■ Exercise:
Starting at the line with "Niklas | Herren" and going on through the line with "total: 2543.07 -> 2039.13", reproduce each line in the records below exactly and nothing more.

■ Provided data:
====================
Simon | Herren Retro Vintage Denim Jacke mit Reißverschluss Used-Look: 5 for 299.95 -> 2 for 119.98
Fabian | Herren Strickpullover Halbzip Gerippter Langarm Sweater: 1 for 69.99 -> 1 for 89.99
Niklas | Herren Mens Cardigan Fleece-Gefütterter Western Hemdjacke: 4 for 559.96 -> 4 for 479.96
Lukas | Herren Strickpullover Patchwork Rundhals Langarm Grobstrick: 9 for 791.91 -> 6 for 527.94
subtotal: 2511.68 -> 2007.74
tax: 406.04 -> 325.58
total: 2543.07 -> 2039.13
====================
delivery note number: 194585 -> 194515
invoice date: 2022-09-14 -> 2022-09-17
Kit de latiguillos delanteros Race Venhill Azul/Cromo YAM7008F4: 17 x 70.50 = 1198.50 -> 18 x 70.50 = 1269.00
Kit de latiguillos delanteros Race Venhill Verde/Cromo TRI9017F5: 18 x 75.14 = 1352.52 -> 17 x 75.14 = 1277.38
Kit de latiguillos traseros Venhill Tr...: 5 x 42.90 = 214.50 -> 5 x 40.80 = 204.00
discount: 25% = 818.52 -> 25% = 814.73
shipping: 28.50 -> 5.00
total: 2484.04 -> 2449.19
====================
■ Answer box:
Niklas | Herren Mens Cardigan Fleece-Gefütterter Western Hemdjacke: 4 for 559.96 -> 4 for 479.96
Lukas | Herren Strickpullover Patchwork Rundhals Langarm Grobstrick: 9 for 791.91 -> 6 for 527.94
subtotal: 2511.68 -> 2007.74
tax: 406.04 -> 325.58
total: 2543.07 -> 2039.13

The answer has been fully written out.